== Try it ==
Would you repeat the entries below word for word and omit the pictures?

+ + + + + + +

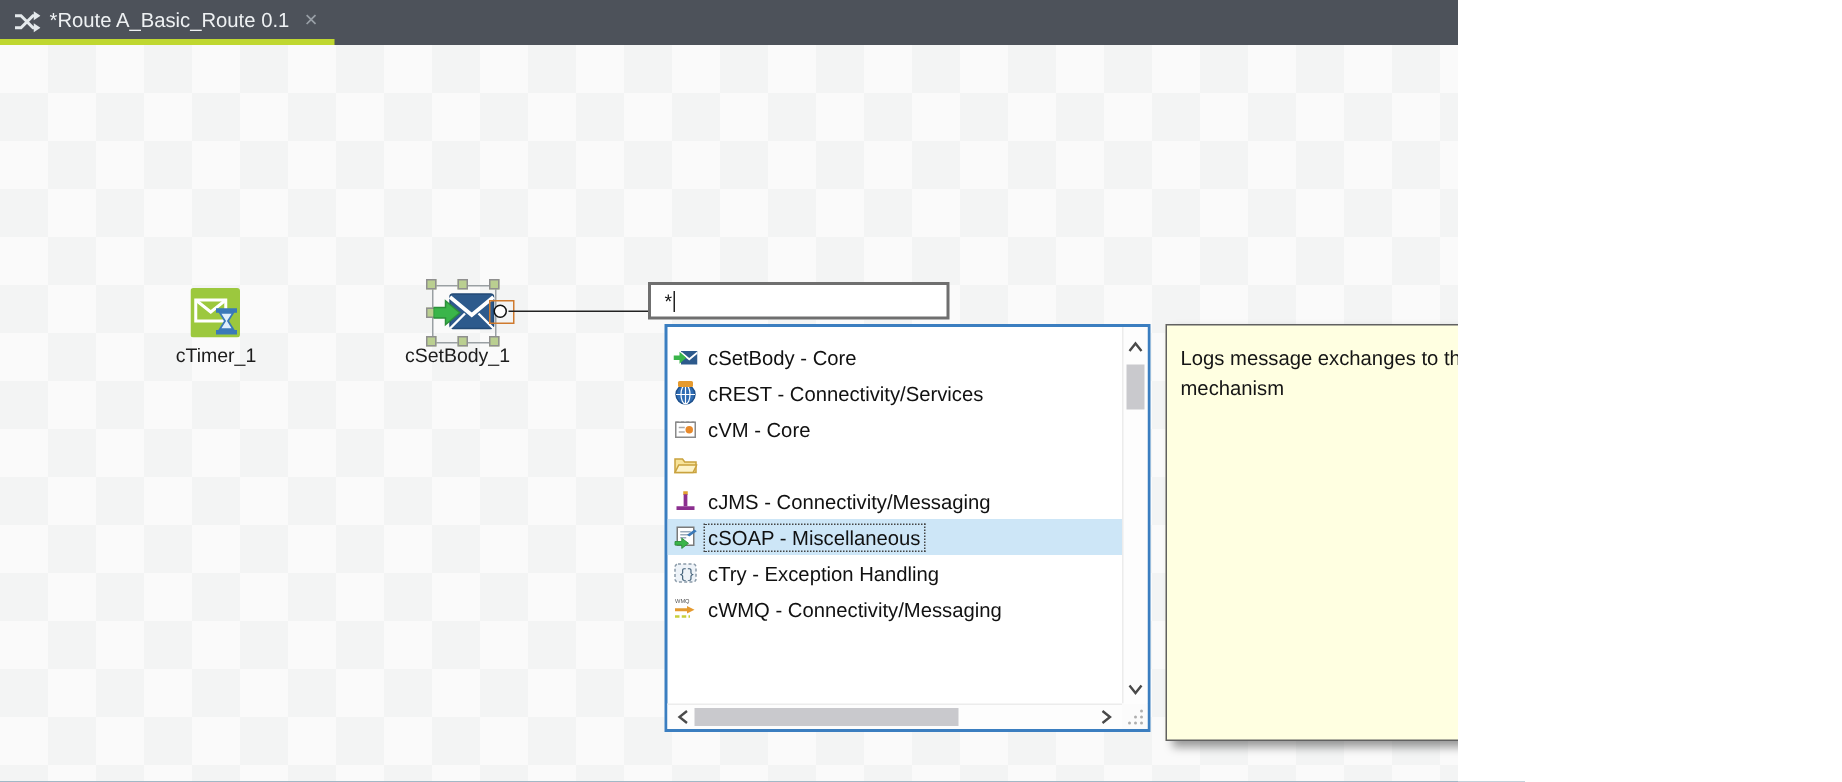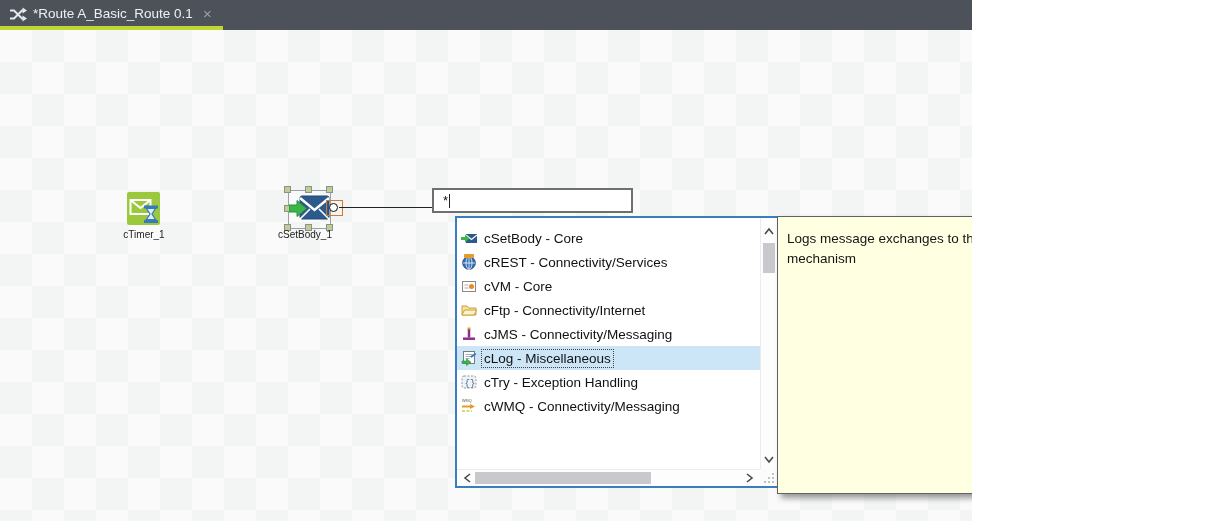--- a/index.html
+++ b/index.html
@@ -22,7 +22,7 @@
   .canvas{position:absolute;left:0;top:30px;width:1228px;height:491px;
     background:repeating-conic-gradient(#f3f4f4 0% 25%, #fafafa 0% 50%);
     background-size:64px 64px;}
-  .comp-label{position:absolute;width:110px;text-align:center;font-size:10px;color:#1c1c1c;}
+  .comp-label{position:absolute;width:110px;text-align:center;font-size:13px;color:#1c1c1c;}
   
   .ctimer{position:absolute;left:127px;top:162px;width:33px;height:33px;cursor:pointer;}
   

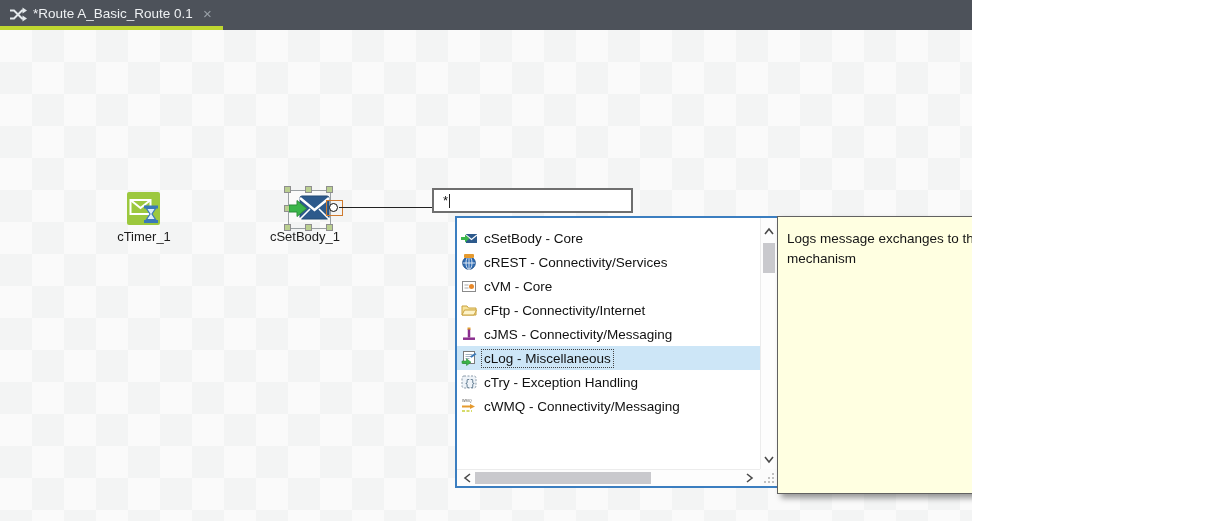--- a/index.html
+++ b/index.html
@@ -39,7 +39,7 @@
   .caret{display:inline-block;width:0;height:14px;border-left:1px solid #222;margin-left:1px;}
   
   .dropdown{position:absolute;left:443px;top:186px;width:324px;height:272px;box-sizing:border-box;
-    background:#fff;border:2px solid #3b7ec0;margin-left:12px;}
+    background:#fff;border:2px solid #3b7ec0;}
   .dlist{position:absolute;left:0;top:0;right:17px;bottom:17px;padding-top:8px;overflow:hidden;}
   .drow{height:24px;display:flex;align-items:center;padding-left:4px;font-size:13.5px;color:#111;
     white-space:nowrap;cursor:pointer;}

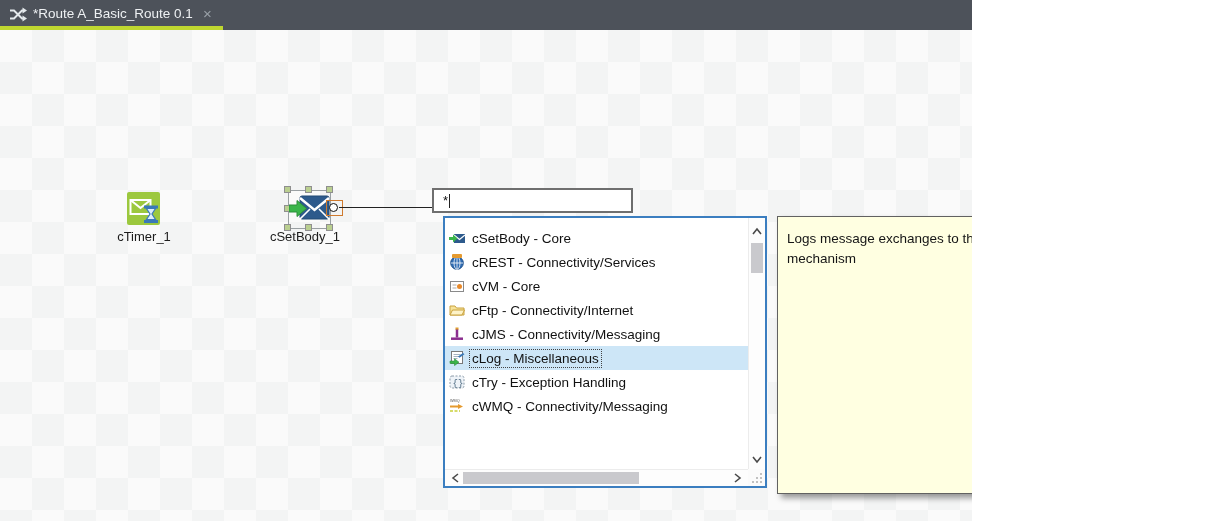--- a/index.html
+++ b/index.html
@@ -164,7 +164,6 @@
                 <path d="M1 13 L3.5 8 H15.5 L13 13z" fill="#fdf3c9" stroke="#c9a23e"></path>
               </svg>
             </span>
-            <span class="dlabel">cFtp - Connectivity/Internet</span>
           </div>
           <div class="drow">
             <span class="dicon">

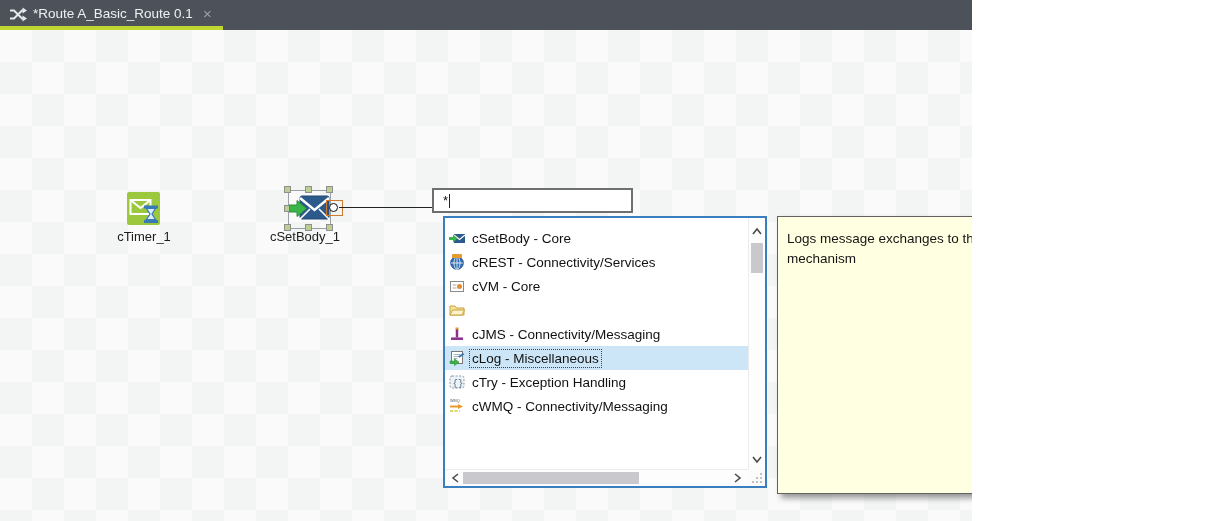--- a/index.html
+++ b/index.html
@@ -184,7 +184,7 @@
                 <path d="M1 11 h4.5 V8.8 L10 12.2 5.5 15.6 V13.4 H1z" fill="#3ab54a" stroke="#2c8f3a" stroke-width="0.6"></path>
               </svg>
             </span>
-            <span class="dlabel">cLog - Miscellaneous</span>
+            <span class="dlabel">cSOAP - Miscellaneous</span>
           </div>
           <div class="drow">
             <span class="dicon">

+ + + + + + +

== Written answer ==
--- a/index.html
+++ b/index.html
@@ -22,7 +22,7 @@
   .canvas{position:absolute;left:0;top:30px;width:1228px;height:491px;
     background:repeating-conic-gradient(#f3f4f4 0% 25%, #fafafa 0% 50%);
     background-size:64px 64px;}
-  .comp-label{position:absolute;width:110px;text-align:center;font-size:10px;color:#1c1c1c;}
+  .comp-label{position:absolute;width:110px;text-align:center;font-size:13px;color:#1c1c1c;}
   
   .ctimer{position:absolute;left:127px;top:162px;width:33px;height:33px;cursor:pointer;}
   

--- a/index.html
+++ b/index.html
@@ -39,7 +39,7 @@
   .caret{display:inline-block;width:0;height:14px;border-left:1px solid #222;margin-left:1px;}
   
   .dropdown{position:absolute;left:443px;top:186px;width:324px;height:272px;box-sizing:border-box;
-    background:#fff;border:2px solid #3b7ec0;margin-left:12px;}
+    background:#fff;border:2px solid #3b7ec0;}
   .dlist{position:absolute;left:0;top:0;right:17px;bottom:17px;padding-top:8px;overflow:hidden;}
   .drow{height:24px;display:flex;align-items:center;padding-left:4px;font-size:13.5px;color:#111;
     white-space:nowrap;cursor:pointer;}

--- a/index.html
+++ b/index.html
@@ -164,7 +164,6 @@
                 <path d="M1 13 L3.5 8 H15.5 L13 13z" fill="#fdf3c9" stroke="#c9a23e"></path>
               </svg>
             </span>
-            <span class="dlabel">cFtp - Connectivity/Internet</span>
           </div>
           <div class="drow">
             <span class="dicon">

--- a/index.html
+++ b/index.html
@@ -184,7 +184,7 @@
                 <path d="M1 11 h4.5 V8.8 L10 12.2 5.5 15.6 V13.4 H1z" fill="#3ab54a" stroke="#2c8f3a" stroke-width="0.6"></path>
               </svg>
             </span>
-            <span class="dlabel">cLog - Miscellaneous</span>
+            <span class="dlabel">cSOAP - Miscellaneous</span>
           </div>
           <div class="drow">
             <span class="dicon">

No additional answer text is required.